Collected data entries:
[Start of section]

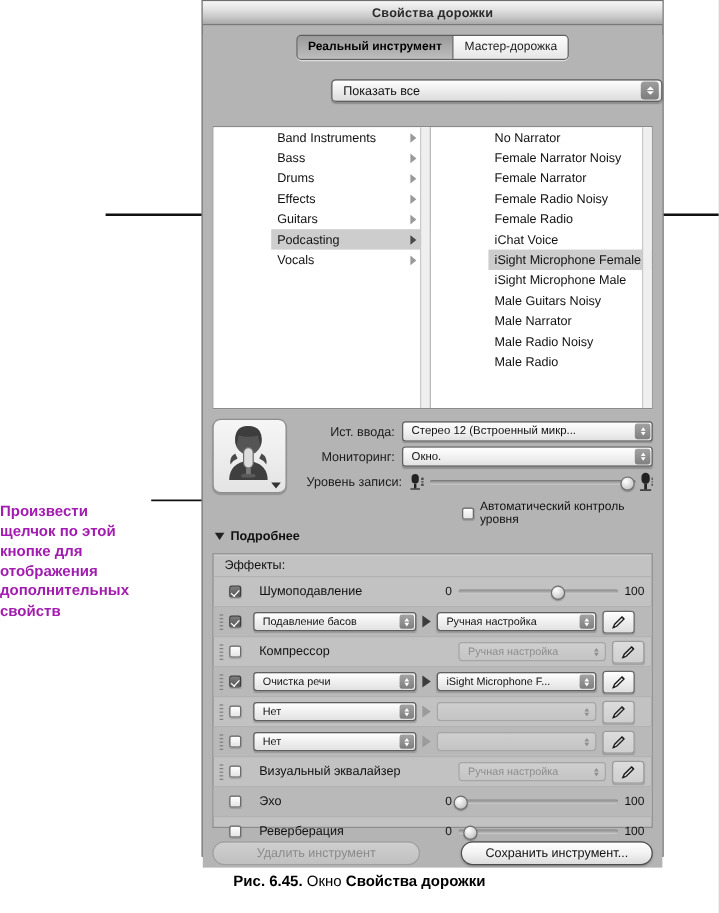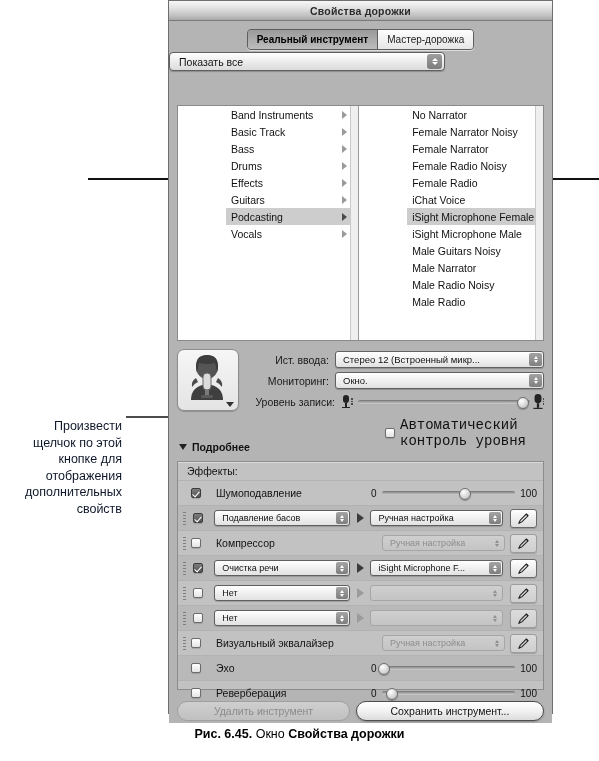--- a/index.html
+++ b/index.html
@@ -45,7 +45,7 @@
   .seg .off{background:linear-gradient(to bottom,#fdfdfd,#e6e6e6);}
 
   
-  .popup-wrap{display:flex;justify-content:flex-start;margin-top:2px;}
+  .popup-wrap{display:flex;justify-content:flex-end;margin-top:16px;}
   .popup{
     position:relative;width:276px;height:19px;
     background:linear-gradient(to bottom,#ffffff,#e9e9e9 60%,#dcdcdc);

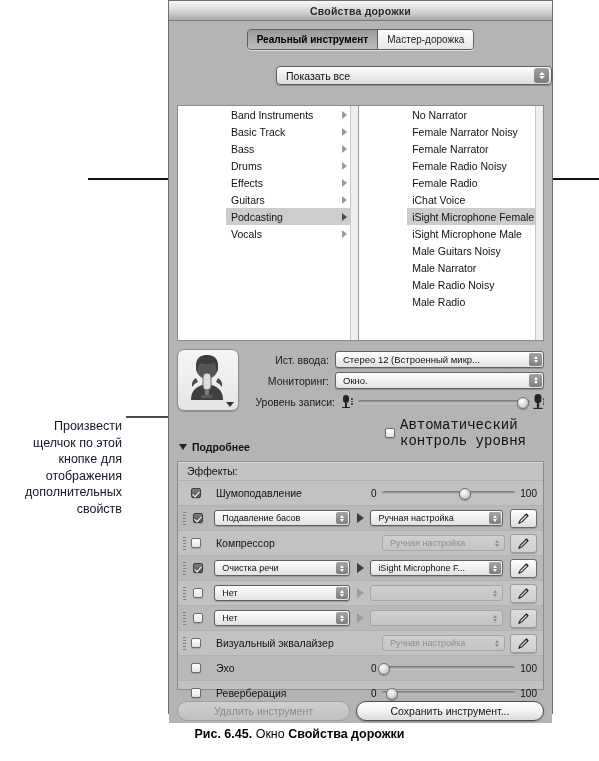--- a/index.html
+++ b/index.html
@@ -290,10 +290,6 @@
           <div id="cat-rows">
               <div class="row">
                 <span>Band Instruments</span>
-                <span class="rowcaret"></span>
-              </div>
-              <div class="row">
-                <span>Basic Track</span>
                 <span class="rowcaret"></span>
               </div>
               <div class="row">

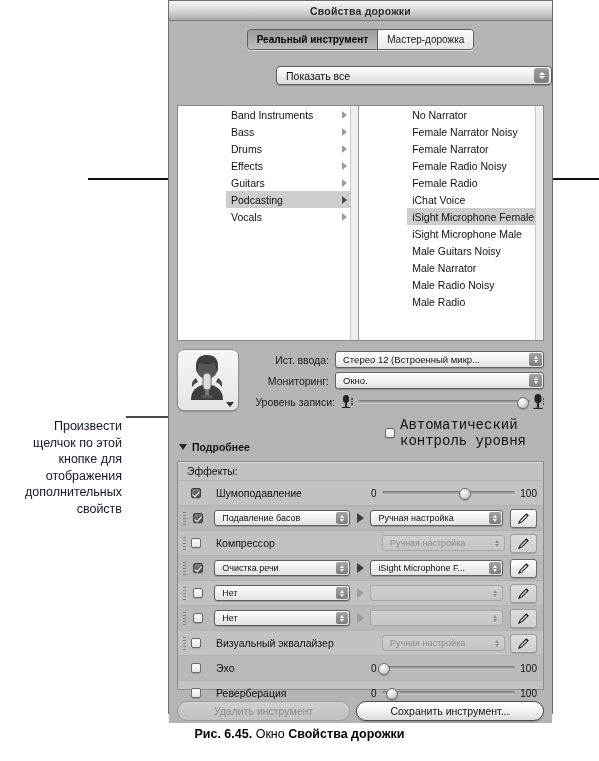--- a/index.html
+++ b/index.html
@@ -218,7 +218,7 @@
 
   
   .annot{
-    position:absolute;font-size:12.5px;color:#0f172a;line-height:16.5px;text-align:right;
+    position:absolute;font-size:12.5px;color:#a21caf;line-height:16.5px;font-weight:bold;
   }
   .cap{
     position:absolute;left:0;top:727px;width:599px;text-align:center;

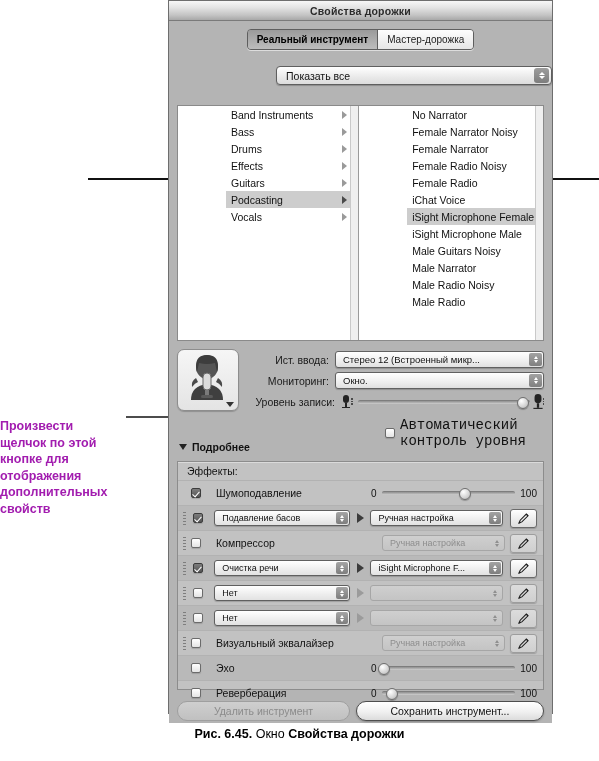--- a/index.html
+++ b/index.html
@@ -435,7 +435,7 @@
 
         <div class="fldrow" style="left:208px;top:68px;align-items:center;gap:5px;">
           <span class="chk" id="auto-chk"></span>
-          <span style="font-size:14px;color:#111;font-family:Liberation Mono, monospace;">Автоматический контроль уровня</span>
+          <span style="font-size:10px;color:#111;">Автоматический контроль уровня</span>
         </div>
       </div>
 

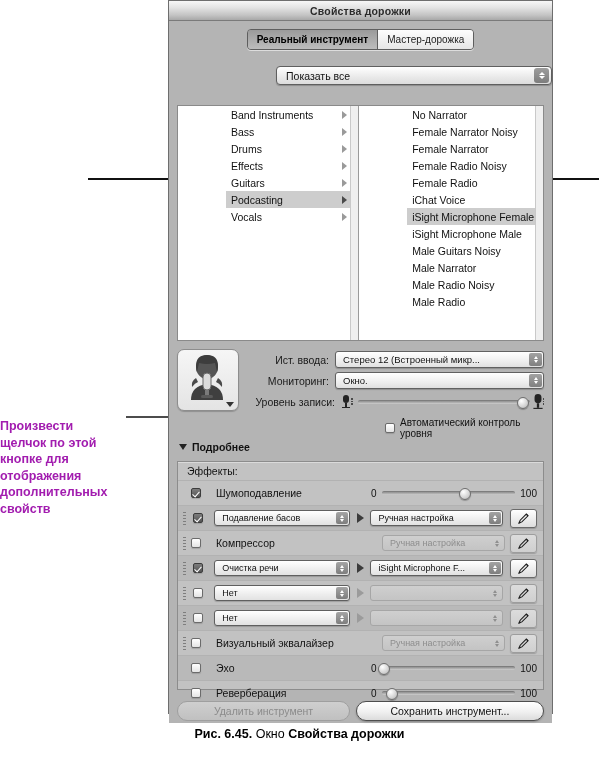--- a/index.html
+++ b/index.html
@@ -157,7 +157,6 @@
   .fxrow{
     height:25px;display:flex;align-items:center;padding:0 6px 0 5px;box-sizing:border-box;gap:5px;
     border-top:1px solid #b2b2b2;
-    justify-content:space-between;
   }
   .fxrow.alt{background:#b9b9b9;}
   .grip{width:3px;height:13px;display:flex;flex-direction:column;justify-content:space-between;flex:none;}

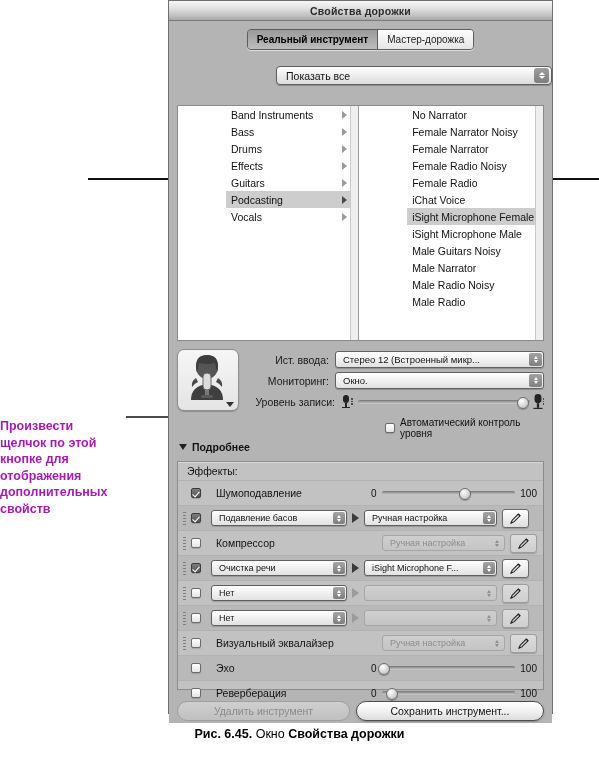--- a/index.html
+++ b/index.html
@@ -211,7 +211,7 @@
   }
   .btn.en{
     background:linear-gradient(to bottom,#ffffff,#f0f0f0 55%,#dcdcdc);
-    border:1px solid #4d4d4d;color:#111;width:188px;
+    border:1px solid #4d4d4d;color:#111;width:160px;
     box-shadow:0 1px 2px rgba(0,0,0,.25);
   }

[End of section]

WHAT IS BEING ASKED :: Go through the entries and copy every line that has "items".

SOLUTION TO THE EXERCISE ::
         <div class="fldrow" style="left:208px;top:68px;align-items:center;gap:5px;">
     height:25px;display:flex;align-items:center;padding:0 6px 0 5px;box-sizing:border-box;gap:5px;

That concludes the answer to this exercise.